- Daily Zen
Meta’s stock creates history for all the wrong reasons.
Facebook’s parent company, Meta Platform Inc.’s historic fall is unlike anything Wall Street has ever seen before. Meta’s stock plunged close to 27% on February 3, resulting in a loss of over $237 billion in value. It is the biggest one-day drop in US stock market history.
Meta’s fall was triggered after Facebook’s daily users declined for the first time in 18 years. Meta’s stock drop comes at a time when the company is looking to move past its usual businesses like WhatsApp, Instagram, and Facebook, to strengthen its foundation in metaverse. Although tech companies often bet big on futuristic technologies, Wall Street is averse to uncertainty.
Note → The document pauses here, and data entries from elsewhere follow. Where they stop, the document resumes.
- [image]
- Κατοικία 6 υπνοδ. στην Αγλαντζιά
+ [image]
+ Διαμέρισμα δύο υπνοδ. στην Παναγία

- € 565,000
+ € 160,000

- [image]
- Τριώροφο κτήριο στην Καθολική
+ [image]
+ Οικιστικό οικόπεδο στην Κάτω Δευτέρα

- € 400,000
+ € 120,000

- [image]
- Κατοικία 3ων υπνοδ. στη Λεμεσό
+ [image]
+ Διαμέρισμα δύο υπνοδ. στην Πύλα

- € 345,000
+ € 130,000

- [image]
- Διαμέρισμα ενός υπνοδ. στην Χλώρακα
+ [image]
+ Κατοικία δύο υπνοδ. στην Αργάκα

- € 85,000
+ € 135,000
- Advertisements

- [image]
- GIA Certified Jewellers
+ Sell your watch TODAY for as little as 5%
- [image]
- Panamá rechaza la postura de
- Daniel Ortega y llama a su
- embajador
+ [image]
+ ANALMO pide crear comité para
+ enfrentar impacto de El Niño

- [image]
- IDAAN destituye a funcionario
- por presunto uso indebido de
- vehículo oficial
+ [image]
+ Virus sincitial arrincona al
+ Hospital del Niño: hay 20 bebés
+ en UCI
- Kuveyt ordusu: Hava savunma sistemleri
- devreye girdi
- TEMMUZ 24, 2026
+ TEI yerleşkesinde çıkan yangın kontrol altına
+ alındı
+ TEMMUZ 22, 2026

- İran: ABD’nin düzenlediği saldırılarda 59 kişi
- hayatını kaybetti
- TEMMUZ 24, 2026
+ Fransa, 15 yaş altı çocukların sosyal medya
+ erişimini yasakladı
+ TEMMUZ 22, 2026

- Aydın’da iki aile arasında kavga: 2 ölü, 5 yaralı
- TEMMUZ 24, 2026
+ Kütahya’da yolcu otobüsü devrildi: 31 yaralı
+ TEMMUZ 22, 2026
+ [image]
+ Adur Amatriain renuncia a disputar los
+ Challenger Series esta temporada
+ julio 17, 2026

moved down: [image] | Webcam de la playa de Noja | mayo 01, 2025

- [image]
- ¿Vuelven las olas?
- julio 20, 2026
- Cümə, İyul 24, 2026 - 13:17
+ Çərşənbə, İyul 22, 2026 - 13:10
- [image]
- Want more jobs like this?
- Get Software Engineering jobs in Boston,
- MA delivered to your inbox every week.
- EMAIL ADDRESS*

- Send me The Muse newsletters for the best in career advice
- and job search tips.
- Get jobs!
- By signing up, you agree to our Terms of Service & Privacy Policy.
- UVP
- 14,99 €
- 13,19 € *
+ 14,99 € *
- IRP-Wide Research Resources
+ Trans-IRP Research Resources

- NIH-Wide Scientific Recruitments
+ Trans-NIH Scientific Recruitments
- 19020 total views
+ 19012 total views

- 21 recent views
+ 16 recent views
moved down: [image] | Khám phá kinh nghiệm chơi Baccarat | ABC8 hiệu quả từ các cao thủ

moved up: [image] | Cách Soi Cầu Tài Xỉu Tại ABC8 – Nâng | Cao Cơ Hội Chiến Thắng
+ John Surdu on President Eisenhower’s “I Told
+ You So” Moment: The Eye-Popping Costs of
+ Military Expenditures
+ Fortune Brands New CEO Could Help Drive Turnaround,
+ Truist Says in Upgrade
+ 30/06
Facebook CEO Mark Zuckerberg saw his wealth drop by almost $31 billion, briefly pushing him out of the top ten wealthiest people in the world. Meta’s stock tumbled downward as Facebook failed to show a growth in monthly users compared to the previous quarter. This triggered worries about future prospects and led to Meta’s stock price fall. Investors believe that Facebook is losing customers to other social media applications like TikTok, YouTube, and Snap, which seem to have a greater appeal amongst youngsters.
Facebook’s stock fell around 23% in after-hours trading on Wednesday. Mark Zuckerberg, who owns a 13% stake in Meta, saw his personal net worth plunge to $92 billion, from $120.6 billion just the day before.
Facebook changed its name to Meta in October 2021 to highlight the company’s focus on virtual and augmented reality technology.
In its fourth quarter financial report, Meta revealed that its Reality Labs division suffered a net loss of $10.19 billion in 2021. This segment is tasked with carrying forward Zuckerberg’s meta vision for the future. The losses are in line with Zuckerberg’s expectations, but are expected to grow bigger in the coming year and do not bode well with the current scenario. Reality Labs’ losses also had an impact on Meta’s overall profitability. While the lab effectively has unlimited spending power, executives believe that it will take almost 15 years to fully realize Mark Zuckerberg’s vision.
In recent months, Facebook has been in the news for its secret deal with Google to divert advertising revenue. The social media company has also been plagued by investigations and data privacy scandals in the past few years. The Wall Street Journal reported that, as per documents accessed by them, Facebook had different rules governing celebrities, under a system known as XCheck.
In 2021, it was also revealed that the company prioritized profits over public good. Former Facebook product manager Frances Haugen spoke up about the social media giant’s algorithm changes and its content moderation practices.
The company, which generates approximately 97% of its revenue from advertising, is also wary of Apple’s iOS software that makes social media companies explicitly take users’ permission before gathering data. It is rumored that this move will cost them billions in revenue.
In the last two years, many tech companies suffered steep falls but have managed to bounce back.
Amazon saw its share price fall in July 2021 when it got fined by European regulators for breaking regional privacy laws and as its second-quarter earnings failed to meet expectations. Stocks plunged almost 7%, wiping out nearly $130 billion.
In November 2021, Tesla’s stock prices saw a sharp fall after CEO Elon Musk conducted a Twitter poll asking tweeple whether he should sell his 10% stake in the company. While the poll drove up user engagement, Musk saw Tesla’s shares fall, losing $35 billion in net worth.
Meanwhile, in December 2021, Apple Inc. saw its shares fall after admitting that demand for iPhones had declined. Apple stocks fell by over 4% after Bloomberg revealed that the company had informed suppliers about weakening demand for the iPhone 13.
The timing couldn’t have been worse for Meta, as it fights regulatory bodies and struggles to justify its increased spending on creating a metaverse to investors. Despite these setbacks, Meta remains profitable, with a Q4 revenue of $33.7 billion.